→ Records for this task:
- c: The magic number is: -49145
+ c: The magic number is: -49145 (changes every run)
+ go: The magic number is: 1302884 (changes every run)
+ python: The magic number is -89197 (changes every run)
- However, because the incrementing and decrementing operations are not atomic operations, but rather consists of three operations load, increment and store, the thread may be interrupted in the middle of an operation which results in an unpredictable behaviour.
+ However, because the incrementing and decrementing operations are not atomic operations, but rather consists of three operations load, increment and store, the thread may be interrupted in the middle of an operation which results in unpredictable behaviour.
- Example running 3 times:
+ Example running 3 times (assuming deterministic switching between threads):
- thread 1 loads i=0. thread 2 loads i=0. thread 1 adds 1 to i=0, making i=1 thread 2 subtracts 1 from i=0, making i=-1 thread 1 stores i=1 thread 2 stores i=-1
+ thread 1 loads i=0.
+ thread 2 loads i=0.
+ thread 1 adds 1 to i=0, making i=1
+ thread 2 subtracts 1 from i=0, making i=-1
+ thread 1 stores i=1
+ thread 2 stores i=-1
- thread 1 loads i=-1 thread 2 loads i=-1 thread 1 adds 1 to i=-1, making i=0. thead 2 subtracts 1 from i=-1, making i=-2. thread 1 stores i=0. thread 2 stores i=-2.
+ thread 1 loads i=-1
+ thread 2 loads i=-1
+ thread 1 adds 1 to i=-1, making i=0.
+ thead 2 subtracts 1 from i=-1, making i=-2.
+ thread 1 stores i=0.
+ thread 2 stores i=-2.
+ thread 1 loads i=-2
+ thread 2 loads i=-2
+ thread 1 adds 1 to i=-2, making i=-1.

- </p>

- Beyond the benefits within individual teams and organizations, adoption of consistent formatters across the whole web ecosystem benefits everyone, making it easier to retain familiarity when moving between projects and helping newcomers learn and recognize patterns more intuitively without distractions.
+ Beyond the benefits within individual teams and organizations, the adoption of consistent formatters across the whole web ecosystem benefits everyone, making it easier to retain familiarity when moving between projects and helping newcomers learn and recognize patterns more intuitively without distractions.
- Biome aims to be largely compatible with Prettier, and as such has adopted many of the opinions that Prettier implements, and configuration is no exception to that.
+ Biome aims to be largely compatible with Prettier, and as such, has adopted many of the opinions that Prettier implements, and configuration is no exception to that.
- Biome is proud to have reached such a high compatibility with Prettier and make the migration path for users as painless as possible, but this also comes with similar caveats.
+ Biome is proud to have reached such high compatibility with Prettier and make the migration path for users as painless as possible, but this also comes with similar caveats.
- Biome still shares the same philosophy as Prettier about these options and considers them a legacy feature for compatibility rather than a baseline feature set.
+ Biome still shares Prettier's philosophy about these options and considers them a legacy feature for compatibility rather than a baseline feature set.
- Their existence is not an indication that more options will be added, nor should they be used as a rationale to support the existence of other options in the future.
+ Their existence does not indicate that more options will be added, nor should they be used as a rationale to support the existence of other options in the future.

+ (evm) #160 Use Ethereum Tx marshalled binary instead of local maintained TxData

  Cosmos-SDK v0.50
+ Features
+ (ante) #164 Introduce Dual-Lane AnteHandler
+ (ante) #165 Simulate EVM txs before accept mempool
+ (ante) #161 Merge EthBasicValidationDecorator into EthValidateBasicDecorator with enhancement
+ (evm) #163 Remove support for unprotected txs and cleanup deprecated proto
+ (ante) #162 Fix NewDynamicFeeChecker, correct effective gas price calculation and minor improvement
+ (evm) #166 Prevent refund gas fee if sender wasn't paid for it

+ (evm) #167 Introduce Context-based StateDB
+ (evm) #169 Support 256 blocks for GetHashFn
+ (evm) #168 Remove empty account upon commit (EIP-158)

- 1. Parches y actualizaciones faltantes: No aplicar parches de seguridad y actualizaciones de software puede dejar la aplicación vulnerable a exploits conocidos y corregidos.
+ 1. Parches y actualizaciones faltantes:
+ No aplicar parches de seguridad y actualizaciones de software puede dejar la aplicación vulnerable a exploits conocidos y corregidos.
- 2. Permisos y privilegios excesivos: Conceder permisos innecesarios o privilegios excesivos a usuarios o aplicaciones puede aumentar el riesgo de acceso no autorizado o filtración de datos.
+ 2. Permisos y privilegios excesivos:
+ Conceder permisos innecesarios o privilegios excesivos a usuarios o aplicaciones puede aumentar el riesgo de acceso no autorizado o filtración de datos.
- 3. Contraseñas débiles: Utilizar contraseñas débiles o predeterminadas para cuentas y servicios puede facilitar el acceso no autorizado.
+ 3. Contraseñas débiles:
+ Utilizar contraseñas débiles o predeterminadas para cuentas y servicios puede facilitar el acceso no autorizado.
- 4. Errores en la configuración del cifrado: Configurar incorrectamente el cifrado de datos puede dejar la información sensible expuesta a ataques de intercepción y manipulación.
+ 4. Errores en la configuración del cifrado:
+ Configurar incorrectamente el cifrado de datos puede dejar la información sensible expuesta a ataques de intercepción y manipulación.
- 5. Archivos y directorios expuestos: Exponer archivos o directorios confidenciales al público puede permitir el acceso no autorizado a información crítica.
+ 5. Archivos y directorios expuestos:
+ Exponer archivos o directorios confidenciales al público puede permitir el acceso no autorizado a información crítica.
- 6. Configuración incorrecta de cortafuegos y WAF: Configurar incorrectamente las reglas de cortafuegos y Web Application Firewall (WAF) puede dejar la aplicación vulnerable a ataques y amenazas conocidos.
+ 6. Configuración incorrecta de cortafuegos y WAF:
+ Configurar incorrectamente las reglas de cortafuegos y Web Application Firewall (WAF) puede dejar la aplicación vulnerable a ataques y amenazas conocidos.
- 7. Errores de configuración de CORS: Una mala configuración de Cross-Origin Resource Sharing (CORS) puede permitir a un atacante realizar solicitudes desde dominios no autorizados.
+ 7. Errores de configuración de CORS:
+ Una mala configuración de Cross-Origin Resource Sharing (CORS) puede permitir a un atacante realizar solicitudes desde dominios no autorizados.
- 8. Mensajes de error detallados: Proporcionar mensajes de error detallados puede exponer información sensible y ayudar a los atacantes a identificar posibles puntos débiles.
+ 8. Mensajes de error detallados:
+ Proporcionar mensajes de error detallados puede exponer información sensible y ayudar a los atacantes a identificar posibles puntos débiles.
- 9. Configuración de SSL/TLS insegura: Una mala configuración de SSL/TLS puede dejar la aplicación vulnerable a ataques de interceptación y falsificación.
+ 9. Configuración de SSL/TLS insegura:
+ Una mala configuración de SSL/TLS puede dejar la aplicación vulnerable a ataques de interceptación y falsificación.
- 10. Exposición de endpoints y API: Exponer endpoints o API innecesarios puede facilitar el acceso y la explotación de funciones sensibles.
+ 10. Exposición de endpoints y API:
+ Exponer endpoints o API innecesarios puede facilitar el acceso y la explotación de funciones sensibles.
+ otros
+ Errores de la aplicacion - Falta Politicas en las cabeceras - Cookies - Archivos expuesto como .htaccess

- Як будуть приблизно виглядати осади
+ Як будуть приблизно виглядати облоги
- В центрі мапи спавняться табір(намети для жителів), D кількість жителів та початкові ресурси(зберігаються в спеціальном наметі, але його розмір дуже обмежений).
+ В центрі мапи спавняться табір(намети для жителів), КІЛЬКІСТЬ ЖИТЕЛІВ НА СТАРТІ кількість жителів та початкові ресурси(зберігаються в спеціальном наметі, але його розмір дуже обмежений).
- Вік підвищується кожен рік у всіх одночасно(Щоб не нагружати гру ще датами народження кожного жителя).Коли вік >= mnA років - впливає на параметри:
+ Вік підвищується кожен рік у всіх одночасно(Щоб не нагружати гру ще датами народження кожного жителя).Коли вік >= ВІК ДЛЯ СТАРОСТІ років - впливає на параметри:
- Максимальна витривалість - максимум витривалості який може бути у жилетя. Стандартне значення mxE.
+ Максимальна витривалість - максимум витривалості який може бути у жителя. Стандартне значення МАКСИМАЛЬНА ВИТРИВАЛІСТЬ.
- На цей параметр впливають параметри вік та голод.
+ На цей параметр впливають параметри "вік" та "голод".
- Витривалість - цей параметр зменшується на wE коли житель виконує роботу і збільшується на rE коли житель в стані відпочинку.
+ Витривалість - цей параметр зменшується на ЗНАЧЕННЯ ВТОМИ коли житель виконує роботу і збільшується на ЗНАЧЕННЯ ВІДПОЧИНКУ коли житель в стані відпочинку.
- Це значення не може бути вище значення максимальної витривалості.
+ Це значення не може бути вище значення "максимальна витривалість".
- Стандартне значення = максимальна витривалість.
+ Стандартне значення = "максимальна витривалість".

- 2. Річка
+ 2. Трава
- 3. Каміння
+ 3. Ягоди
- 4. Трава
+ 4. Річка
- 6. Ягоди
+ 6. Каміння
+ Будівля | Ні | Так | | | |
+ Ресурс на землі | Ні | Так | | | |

→ What you will do:
Gather every line from the listing above in which "народження" appears, and copy those lines.

→ Solution below:
- Вік підвищується кожен рік у всіх одночасно(Щоб не нагружати гру ще датами народження кожного жителя).Коли вік >= mnA років - впливає на параметри:
+ Вік підвищується кожен рік у всіх одночасно(Щоб не нагружати гру ще датами народження кожного жителя).Коли вік >= ВІК ДЛЯ СТАРОСТІ років - впливає на параметри:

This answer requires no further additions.